The Idea of Compound Interest

What is the concept of compound interest? Albert Einstein once said that compound interest is the greatest invention of mankind. On many sites and blogs devoted to personal finance, you can read about how by investing a small amount on a regular basis, using the benefits of compound interest, you can gather quite a substantial sum after many years. Sounds good, but is actually just a few dollars a day enough to get rich? I allowed myself to make the relevant calculations and the results are shown in the table below. But first let me explain what exactly is compound interest. So, repeating after Wikipedia:
The concept of compound interest refers to the interest rate type monetary contribution K, which consists in the fact that such an income as interest is added to the contribution and pays with him the following year. After n years (capitalization – that is, the payment of interest – after a full year) the contribution is equal to: K_n = K \ cdot \ left (1 + r \ right) ^ n, where r is the interest rate.”
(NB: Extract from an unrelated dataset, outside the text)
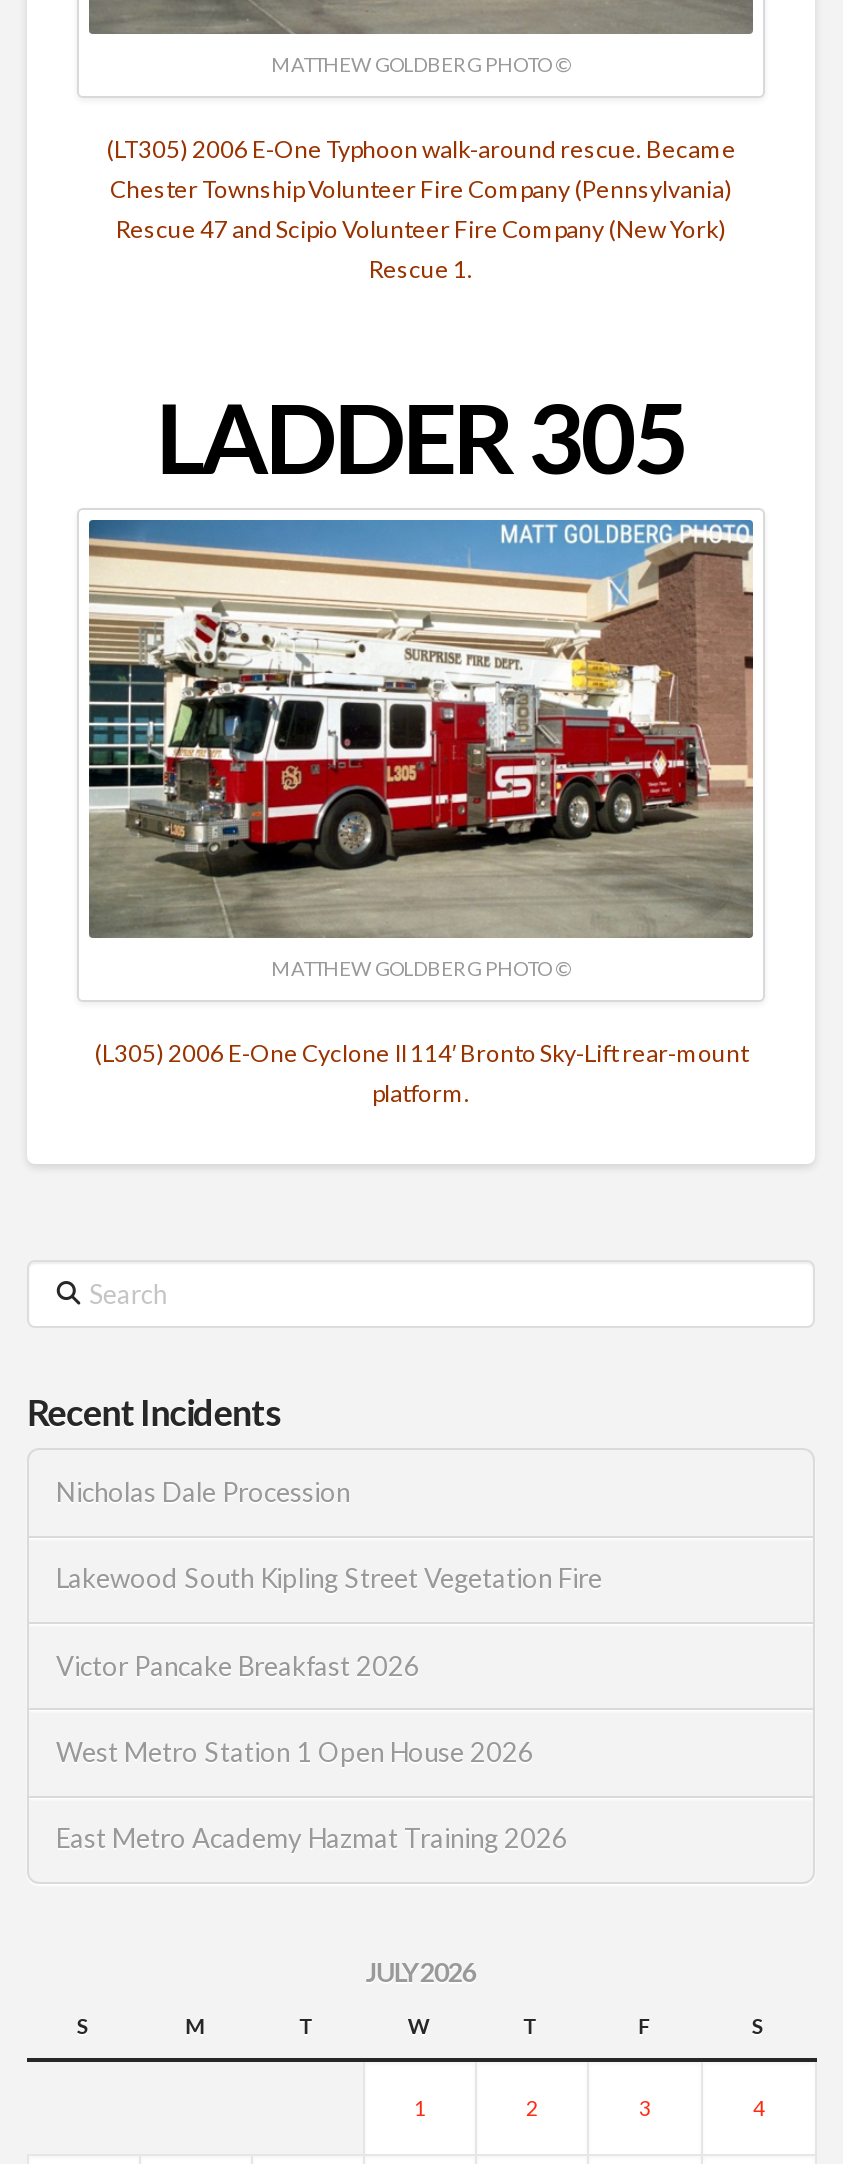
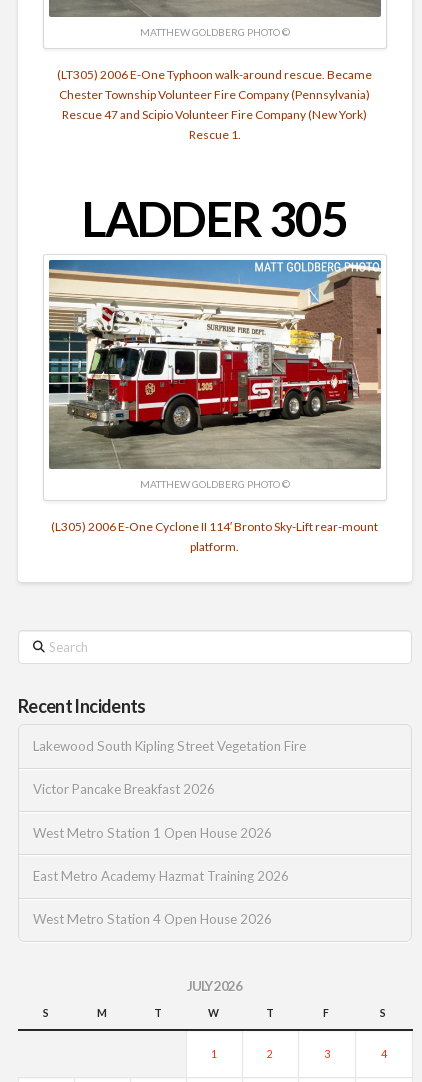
- Nicholas Dale Procession

moved up: Lakewood South Kipling Street Vegetation Fire | Victor Pancake Breakfast 2026 | West Metro Station 1 Open House 2026 | East Metro Academy Hazmat Training 2026

+ West Metro Station 4 Open House 2026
That is investing $100 at 10 percent, after a year you get $10 of interest and you have together $110, after two years you’re earning $11 and your financial contribution rises to 121 dollars, in the next year, your interest is already 12.1 dollars and so on. If you stay patient after 10 years your $ 100 will grow to $ 259,37, after 20 years to 672,74, and to $1744,94 after 30 years! As noted, our investment results depend on interest rates and the duration of the investment.

Compound Interest conceptWhy is compound interest better than simple interest? The point is simple, the longer you invest, the more visible is the power of compound interest.
So, whether by giving up cigarettes and investing $5 a day, do you have a chance to become a millionaire? In the table below I posted the calculation of how much money a 20, 30, 40 and 50 years old would have to put off every month so at the age of 65 be able to enjoy a million dollars.
In my calculations, I accepted quite optimistic 8 percent rate of return, the same for each age group. The variable is of course the investment period of 15 years in case of 50 years old up to 45 years in case of 20 years old.

Conclusions? A twenty year old student can really build an impressive capital regularly saving 150-200 dollars a month. 50 year old giving up smoking and thanks to investing $ 150 every month, at the time of retirement might collect around 50,000 dollars. Well, he won’t be a rich man, but definitely will be healthier and fitter, and with $ 50,000 will be able to celebrate the fact that he retired by going on an exotic trip. The conclusion is one, start saving as soon as possible and do it regularly, then even a small amount will likely grow to seven digit values.